* PROBLEM
Below is a block of entries; repeat exactly the lines starting at the line that contains "[42,383,101,391] [126,382,277,394] [42,410,107,418]" and ending at the line that contains "(363, 420) none -> [517,49,550,68] 전체", both included.

* DATA EXTRACTS
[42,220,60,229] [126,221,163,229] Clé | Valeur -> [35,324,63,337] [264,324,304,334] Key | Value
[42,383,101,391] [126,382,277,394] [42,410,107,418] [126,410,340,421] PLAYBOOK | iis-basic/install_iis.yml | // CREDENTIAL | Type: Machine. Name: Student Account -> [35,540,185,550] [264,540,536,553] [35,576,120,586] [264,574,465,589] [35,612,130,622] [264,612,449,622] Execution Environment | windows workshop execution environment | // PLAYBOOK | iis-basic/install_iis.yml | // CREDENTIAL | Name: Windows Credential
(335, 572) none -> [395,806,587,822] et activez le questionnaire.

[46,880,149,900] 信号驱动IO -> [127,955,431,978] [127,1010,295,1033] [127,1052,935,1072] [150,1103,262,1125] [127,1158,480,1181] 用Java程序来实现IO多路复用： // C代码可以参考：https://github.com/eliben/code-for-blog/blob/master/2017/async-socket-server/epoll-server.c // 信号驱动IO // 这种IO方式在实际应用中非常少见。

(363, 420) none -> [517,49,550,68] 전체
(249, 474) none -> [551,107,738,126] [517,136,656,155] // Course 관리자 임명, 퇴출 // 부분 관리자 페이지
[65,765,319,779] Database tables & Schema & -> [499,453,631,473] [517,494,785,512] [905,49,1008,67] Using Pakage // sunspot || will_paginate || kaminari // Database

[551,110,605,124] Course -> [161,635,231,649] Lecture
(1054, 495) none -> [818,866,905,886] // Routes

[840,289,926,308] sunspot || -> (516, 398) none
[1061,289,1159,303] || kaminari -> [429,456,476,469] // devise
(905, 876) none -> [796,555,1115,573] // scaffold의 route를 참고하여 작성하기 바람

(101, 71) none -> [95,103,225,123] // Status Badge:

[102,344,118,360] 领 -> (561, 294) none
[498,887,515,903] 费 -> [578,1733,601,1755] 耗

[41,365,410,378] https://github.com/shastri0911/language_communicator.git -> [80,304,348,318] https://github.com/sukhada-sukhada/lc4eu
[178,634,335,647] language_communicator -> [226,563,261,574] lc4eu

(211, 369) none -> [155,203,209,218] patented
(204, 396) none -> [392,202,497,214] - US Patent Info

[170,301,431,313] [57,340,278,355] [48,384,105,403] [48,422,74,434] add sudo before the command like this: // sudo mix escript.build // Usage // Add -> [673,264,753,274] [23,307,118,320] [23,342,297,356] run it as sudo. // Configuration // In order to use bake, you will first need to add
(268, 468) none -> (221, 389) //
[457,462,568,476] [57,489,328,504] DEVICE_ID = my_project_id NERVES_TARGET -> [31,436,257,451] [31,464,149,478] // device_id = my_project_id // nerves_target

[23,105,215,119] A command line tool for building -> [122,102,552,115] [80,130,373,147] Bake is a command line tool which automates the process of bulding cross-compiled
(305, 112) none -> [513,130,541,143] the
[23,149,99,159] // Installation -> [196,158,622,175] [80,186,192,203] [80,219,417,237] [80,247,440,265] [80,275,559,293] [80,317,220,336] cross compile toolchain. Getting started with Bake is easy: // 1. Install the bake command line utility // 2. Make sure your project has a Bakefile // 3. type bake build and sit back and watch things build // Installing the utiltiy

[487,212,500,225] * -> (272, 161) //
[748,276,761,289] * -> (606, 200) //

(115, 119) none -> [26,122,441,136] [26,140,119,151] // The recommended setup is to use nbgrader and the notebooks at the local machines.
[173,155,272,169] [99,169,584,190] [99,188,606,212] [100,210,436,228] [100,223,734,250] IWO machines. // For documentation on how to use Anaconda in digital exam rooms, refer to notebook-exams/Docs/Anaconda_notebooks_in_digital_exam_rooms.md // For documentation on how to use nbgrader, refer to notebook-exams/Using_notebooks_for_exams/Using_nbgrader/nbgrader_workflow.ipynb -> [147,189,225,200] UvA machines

* RESPONSE
[42,383,101,391] [126,382,277,394] [42,410,107,418] [126,410,340,421] PLAYBOOK | iis-basic/install_iis.yml | // CREDENTIAL | Type: Machine. Name: Student Account -> [35,540,185,550] [264,540,536,553] [35,576,120,586] [264,574,465,589] [35,612,130,622] [264,612,449,622] Execution Environment | windows workshop execution environment | // PLAYBOOK | iis-basic/install_iis.yml | // CREDENTIAL | Name: Windows Credential
(335, 572) none -> [395,806,587,822] et activez le questionnaire.

[46,880,149,900] 信号驱动IO -> [127,955,431,978] [127,1010,295,1033] [127,1052,935,1072] [150,1103,262,1125] [127,1158,480,1181] 用Java程序来实现IO多路复用： // C代码可以参考：https://github.com/eliben/code-for-blog/blob/master/2017/async-socket-server/epoll-server.c // 信号驱动IO // 这种IO方式在实际应用中非常少见。

(363, 420) none -> [517,49,550,68] 전체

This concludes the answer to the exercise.